Bahasa atas dasar politik, contoh lainnya bisa dilihat dari sejarah bahasa Indonesia. Bahasa Indonesia yang sebenarnya berakar dari bahasa Melayu, seharusnya dinamakan bahasa Melayu dialek Indonesia. Namun, atas dasar kepentingan politik, akhirnya bahasa Melayu yang berkembang di negara Indonesia –oleh pemerintah Indonesia– dinamakan dan diklaim sebagai bahasa Indonesia. Selain alasan politik, pengakuan Cirebon sebagai bahasa juga bisa ditinjau dari batasan wilayah geografis dalam perda itu. Abdul Khak mengatakan, Cirebon disebut sebagai dialek jika dilihat secara nasional dengan melibatkan bahasa Jawa.
Artinya, ketika perda dibuat hanya dalam lingkup wilayah Jabar, Cirebon tidak memiliki pembanding kuat yaitu bahasa Jawa. Apalagi, dibandingkan dengan bahasa Melayu Betawi dan Sunda, Cirebon memang berbeda dari suku Jawa pada umumnya juga dengan suku lain. Cirebon itu unik.[8]
Bahasa Cirebon sebagai Bahasa Mandiri
Revisi Perda, sebenarnya memungkinkan dengan berbagai argumen linguistik. Namun, kepentingan terbesar yang dipertimbangkan dari sisi politik bisa jadi adalah penutur bahasa Cirebon, yang tidak mau disebut orang Jawa maupun orang Sunda. Ketua Lembaga Basa lan Sastra Cirebon Nurdin M. Noer mengatakan, bahasa Cirebon adalah persilangan bahasa Jawa dan sebagian kosakata Sunda. Meskipun dalam percakapan orang Cirebon masih bisa memahami banyak kosakata pada bahasa Jawa umumnya, dia mengatakan kosakata bahasa Jawa dialek Cirebon terus berkembang tidak hanya ”mengandalkan” kosakata dari bahasa Jawa pada umumnya apalagi Sunda.

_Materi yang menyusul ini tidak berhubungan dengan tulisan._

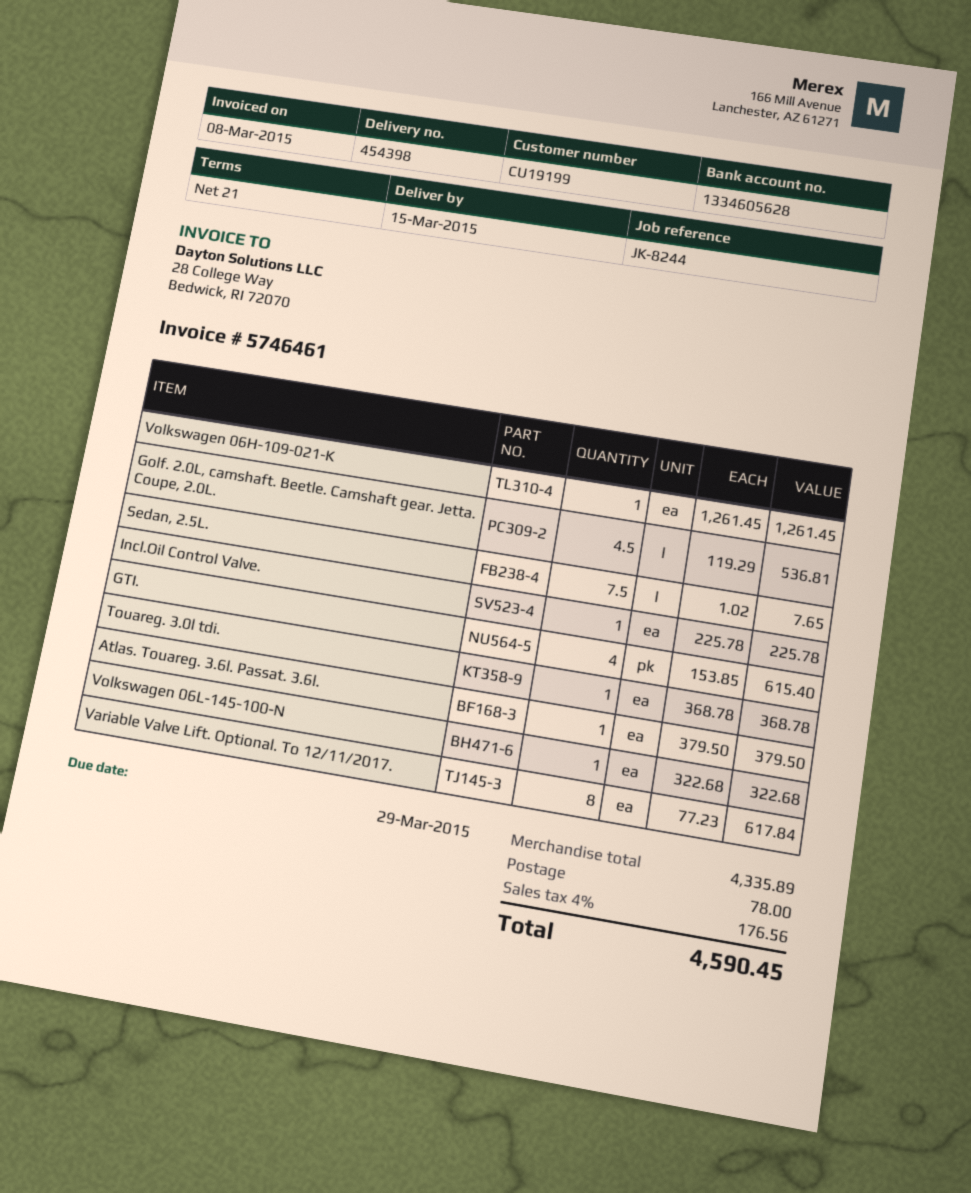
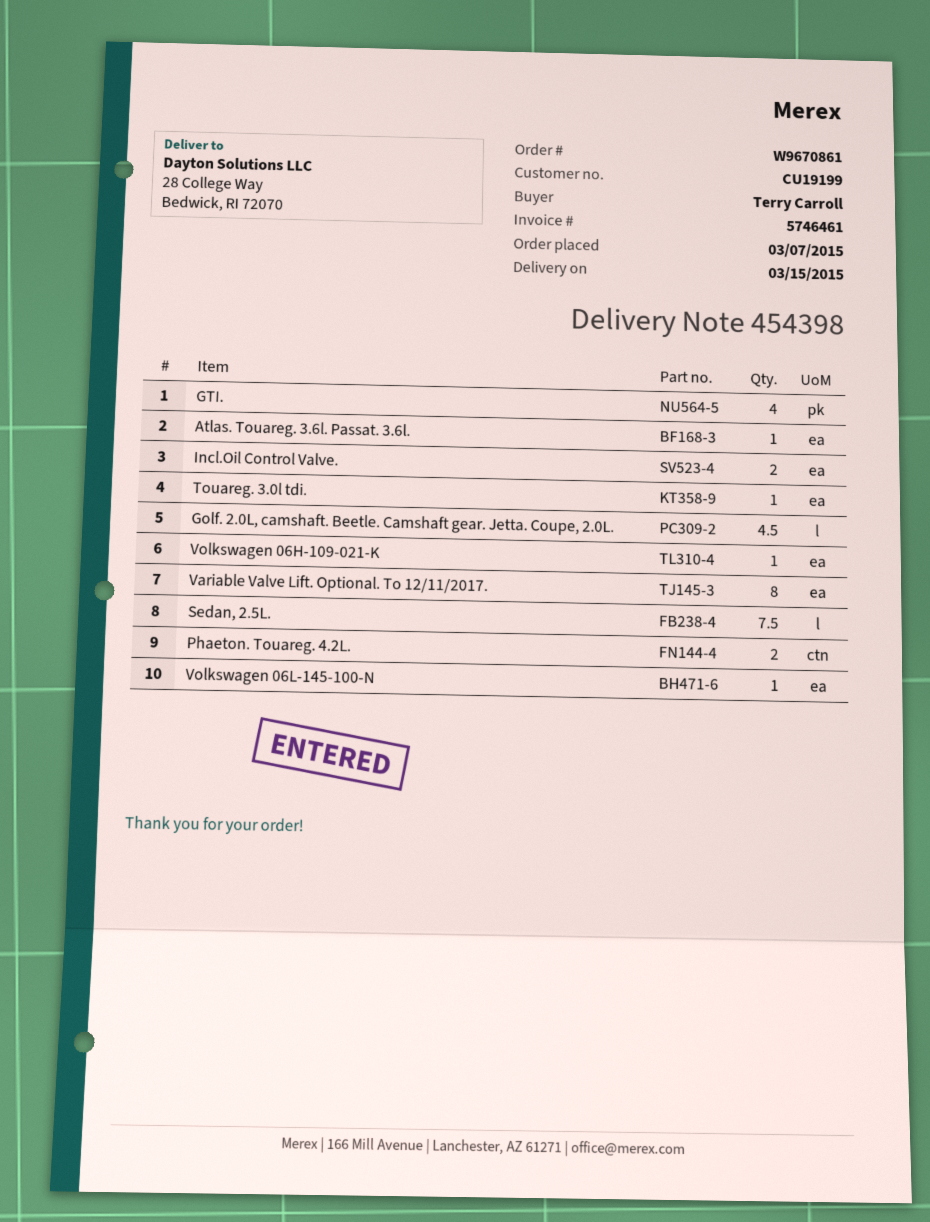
Incl.Oil Control Valve.: 1 -> 2
Phaeton. Touareg. 4.2L.: none -> 2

- ”Selain itu, bahasa Cirebon sudah punya banyak dialek. Contohnya saja dialek Plered, Jaware, dan Dermayon,” ujarnya. Jika akan dilakukan revisi atas perda tadi, kemungkinan besar masyarakat bahasa Cirebon akan memprotes.
Pakar Linguistik Chaedar Al Wasilah pun menilai, dengan melihat kondisi penutur yang demikian kuat, revisi tidak harus dilakukan. justru yang perlu dilakukan adalah melindungi bahasa Cirebon dari kepunahan..[8]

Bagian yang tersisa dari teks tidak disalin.